The task ->
Print the data below exactly, but only the lines from the one containing "- A high-performance" down to the one containing "type is effectively", inclusive.

Revision comparison data ->

===

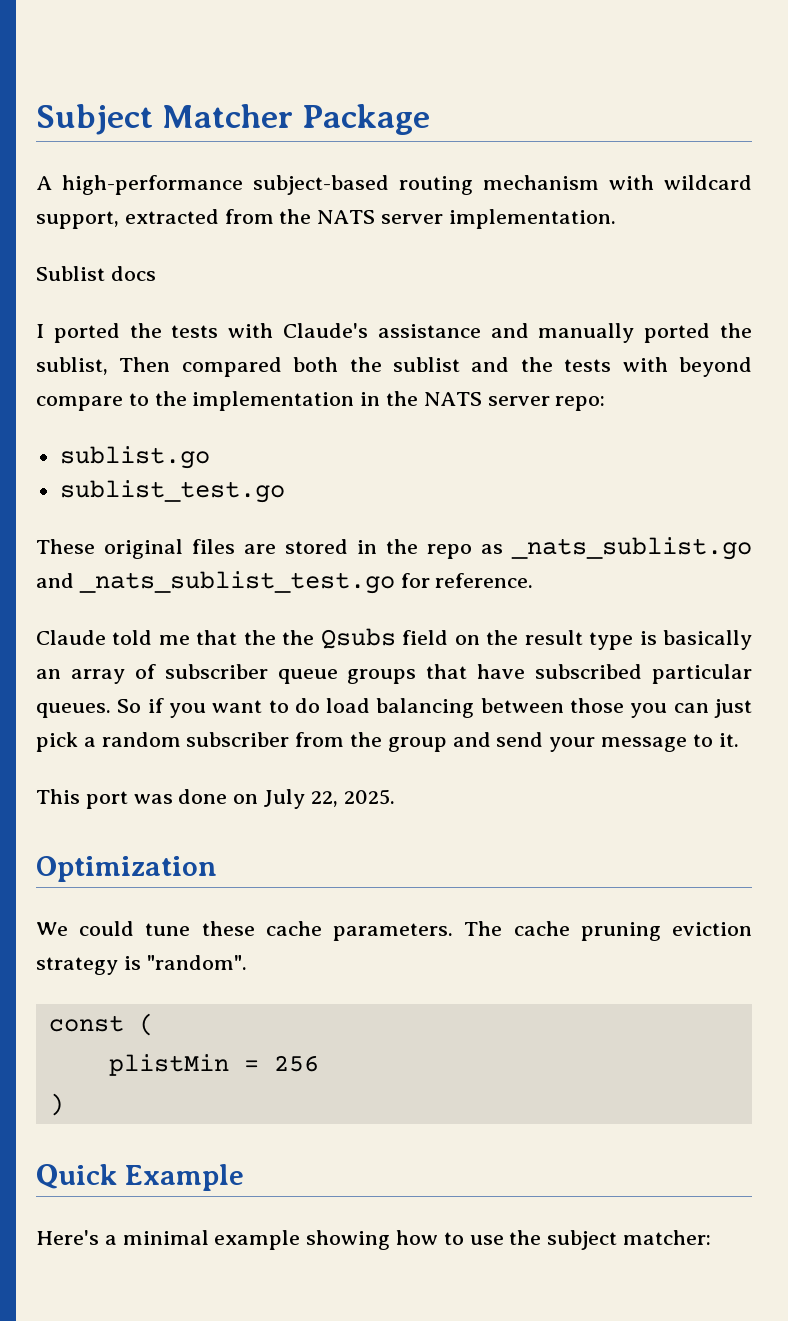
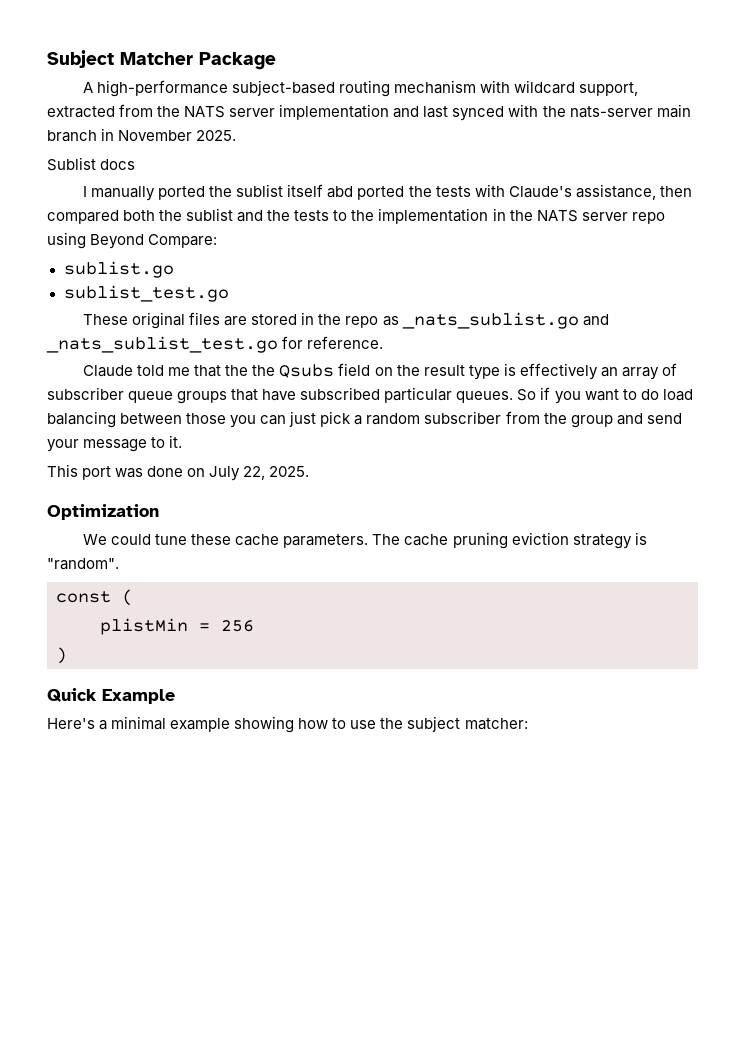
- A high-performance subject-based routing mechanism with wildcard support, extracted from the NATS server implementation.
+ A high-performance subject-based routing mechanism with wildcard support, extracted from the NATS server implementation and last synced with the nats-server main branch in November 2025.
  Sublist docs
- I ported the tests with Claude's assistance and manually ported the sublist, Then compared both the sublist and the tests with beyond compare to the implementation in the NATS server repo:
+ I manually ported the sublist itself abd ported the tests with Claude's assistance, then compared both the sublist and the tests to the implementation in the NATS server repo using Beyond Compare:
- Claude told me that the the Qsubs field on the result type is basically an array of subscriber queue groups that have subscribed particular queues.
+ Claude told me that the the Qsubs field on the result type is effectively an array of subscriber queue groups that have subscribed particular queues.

===

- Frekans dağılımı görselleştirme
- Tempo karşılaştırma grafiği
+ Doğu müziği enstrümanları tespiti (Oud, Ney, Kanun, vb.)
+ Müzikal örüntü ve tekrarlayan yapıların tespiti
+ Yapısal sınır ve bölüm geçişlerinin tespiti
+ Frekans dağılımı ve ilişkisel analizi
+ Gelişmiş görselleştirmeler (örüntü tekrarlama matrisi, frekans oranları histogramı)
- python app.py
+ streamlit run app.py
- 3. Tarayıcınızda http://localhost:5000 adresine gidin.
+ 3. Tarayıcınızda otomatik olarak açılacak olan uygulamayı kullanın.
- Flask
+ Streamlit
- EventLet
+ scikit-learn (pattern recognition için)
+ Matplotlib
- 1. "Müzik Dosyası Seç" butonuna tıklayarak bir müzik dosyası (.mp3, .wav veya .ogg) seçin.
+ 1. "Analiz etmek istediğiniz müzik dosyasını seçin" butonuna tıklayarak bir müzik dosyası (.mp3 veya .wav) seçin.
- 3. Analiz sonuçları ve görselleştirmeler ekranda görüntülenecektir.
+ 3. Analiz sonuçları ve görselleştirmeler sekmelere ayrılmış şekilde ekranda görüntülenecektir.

===

Solution to this exercise ->
- A high-performance subject-based routing mechanism with wildcard support, extracted from the NATS server implementation.
+ A high-performance subject-based routing mechanism with wildcard support, extracted from the NATS server implementation and last synced with the nats-server main branch in November 2025.
  Sublist docs
- I ported the tests with Claude's assistance and manually ported the sublist, Then compared both the sublist and the tests with beyond compare to the implementation in the NATS server repo:
+ I manually ported the sublist itself abd ported the tests with Claude's assistance, then compared both the sublist and the tests to the implementation in the NATS server repo using Beyond Compare:
- Claude told me that the the Qsubs field on the result type is basically an array of subscriber queue groups that have subscribed particular queues.
+ Claude told me that the the Qsubs field on the result type is effectively an array of subscriber queue groups that have subscribed particular queues.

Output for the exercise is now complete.